Thursday, June 27, 2013

An Introduction


One year ago today, I was on a plane from New Mexico back to m home in North Carolina. I was sitting next to a man explaining what school-based health centers (SBHC) were, fresh out of the School Based Health Alliance National Convention, looking to spill the brim of everything I had just learned…to test myself maybe, to see what I held on to. I remember giving him the standard first couple of lines…”***SBHCs are essentially doctors offices on the grounds of schools ***they see all students, but primarily serve students who are uninsured and underinsured ***they keep students in their seats longer and learning.”

At this point, I can almost guess the next 2-3 questions…

  • What types of services do they provide (code for: are they sex clinics?)?
  • Who funds them?
  • What about the school nurses?

Having been through this conversation many times over the past 8 years I’ve worked in and around SBHCs, I have developed a pretty consistent response, tailored to fit the tone of the person questioning:

Centers actually provide acute and primary care, core services that the majority of their patients aren’t already receiving, mental and behavioral health, oral and visual health and they have a focus on prevention: immunizations, well child visits, sports physicals, etc.
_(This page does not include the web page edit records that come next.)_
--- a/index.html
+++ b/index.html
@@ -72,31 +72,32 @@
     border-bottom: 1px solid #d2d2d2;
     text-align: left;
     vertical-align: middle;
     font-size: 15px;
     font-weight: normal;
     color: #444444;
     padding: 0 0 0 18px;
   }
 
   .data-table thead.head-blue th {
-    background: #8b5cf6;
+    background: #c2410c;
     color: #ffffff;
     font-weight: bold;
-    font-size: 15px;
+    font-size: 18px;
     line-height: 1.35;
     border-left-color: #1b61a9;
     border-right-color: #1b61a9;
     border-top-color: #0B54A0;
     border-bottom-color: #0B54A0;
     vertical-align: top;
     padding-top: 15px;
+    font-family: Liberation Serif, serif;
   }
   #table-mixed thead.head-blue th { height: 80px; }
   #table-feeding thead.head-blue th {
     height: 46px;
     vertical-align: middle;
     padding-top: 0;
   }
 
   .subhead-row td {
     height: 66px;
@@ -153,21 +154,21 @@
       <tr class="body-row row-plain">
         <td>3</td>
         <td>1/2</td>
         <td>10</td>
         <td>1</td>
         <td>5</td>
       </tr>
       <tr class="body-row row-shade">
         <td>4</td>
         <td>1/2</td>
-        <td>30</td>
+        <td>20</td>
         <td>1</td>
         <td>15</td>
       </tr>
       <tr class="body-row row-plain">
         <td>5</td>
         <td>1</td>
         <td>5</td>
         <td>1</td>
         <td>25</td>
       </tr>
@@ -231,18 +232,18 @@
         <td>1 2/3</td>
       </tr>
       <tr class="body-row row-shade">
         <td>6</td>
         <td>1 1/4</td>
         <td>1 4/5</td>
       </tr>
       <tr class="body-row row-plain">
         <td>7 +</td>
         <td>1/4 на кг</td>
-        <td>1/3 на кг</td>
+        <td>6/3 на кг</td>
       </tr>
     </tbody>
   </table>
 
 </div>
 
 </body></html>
But they also play a key role for students who have chronic illnesses that impact their time in school, like asthma and illnesses related to being overweight or obese. And for folks in North Carolina, it is against the state law to provide contraceptives on the grounds of a school campus, so let’s be clear that is not happening.
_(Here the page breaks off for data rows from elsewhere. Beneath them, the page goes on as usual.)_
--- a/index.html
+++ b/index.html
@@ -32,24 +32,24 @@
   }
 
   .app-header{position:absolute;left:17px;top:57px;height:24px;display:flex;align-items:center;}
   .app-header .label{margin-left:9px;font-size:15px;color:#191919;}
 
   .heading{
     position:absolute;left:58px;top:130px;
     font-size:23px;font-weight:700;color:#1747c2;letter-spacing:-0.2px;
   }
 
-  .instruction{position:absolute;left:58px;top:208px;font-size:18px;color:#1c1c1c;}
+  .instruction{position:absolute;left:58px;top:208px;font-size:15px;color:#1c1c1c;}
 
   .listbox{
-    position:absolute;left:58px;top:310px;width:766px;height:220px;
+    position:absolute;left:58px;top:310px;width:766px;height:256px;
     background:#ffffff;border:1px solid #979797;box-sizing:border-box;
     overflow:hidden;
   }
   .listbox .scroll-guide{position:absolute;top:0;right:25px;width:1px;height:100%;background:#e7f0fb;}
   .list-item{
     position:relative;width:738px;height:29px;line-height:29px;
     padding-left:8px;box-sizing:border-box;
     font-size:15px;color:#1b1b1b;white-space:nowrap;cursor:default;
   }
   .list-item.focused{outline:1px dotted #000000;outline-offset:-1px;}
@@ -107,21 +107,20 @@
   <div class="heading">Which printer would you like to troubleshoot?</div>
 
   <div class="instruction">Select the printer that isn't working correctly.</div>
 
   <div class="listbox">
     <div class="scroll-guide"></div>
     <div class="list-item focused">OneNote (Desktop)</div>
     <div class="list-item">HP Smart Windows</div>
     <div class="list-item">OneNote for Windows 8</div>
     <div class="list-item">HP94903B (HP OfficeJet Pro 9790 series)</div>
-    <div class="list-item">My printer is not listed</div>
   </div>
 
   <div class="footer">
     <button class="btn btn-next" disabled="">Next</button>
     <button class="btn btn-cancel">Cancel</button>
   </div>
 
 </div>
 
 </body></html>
Funding collaboratively through billing Medicaid, CHIP or private insurance, private grants and sometimes some state funds, depending on where they are located. In 2010, SBHCs were also authorized underneath the Affordable Care Act and received $200 million for capital costs, though fell short on providing operational funding.

And school nurses are our biggest allies, well, in places where school nurses exist.

I’ve found that an information gap about school nurses has grown, maybe generationally.  Many people think that school nurses are in every school, most if not all days of the week, and are providing counseling, dispensing medicine, and being a catch all for the students. The reality is that, in Wake County, NC, the 4th largest school district in the country, there is a school nurse to student ratio of 1: 2500 students. That translates into each school nurse spending 1-2 days a week at each school…and because of tightening restrictions within the school system, “we basically just put ice on things and if it is more serious than that, we call their parents” according to school nurse I talked to last. Fortunately all school districts are as strict and, despite being overworked and under resourced school nurses make magic happen.  And when there is a SBHC in that school, they collaborate to keep students in their seats and healthy.

So I looked at this man, having already plotted my next points and he said with equal parts disapproval and disbelief:

Sounds like socialized medicine to me.”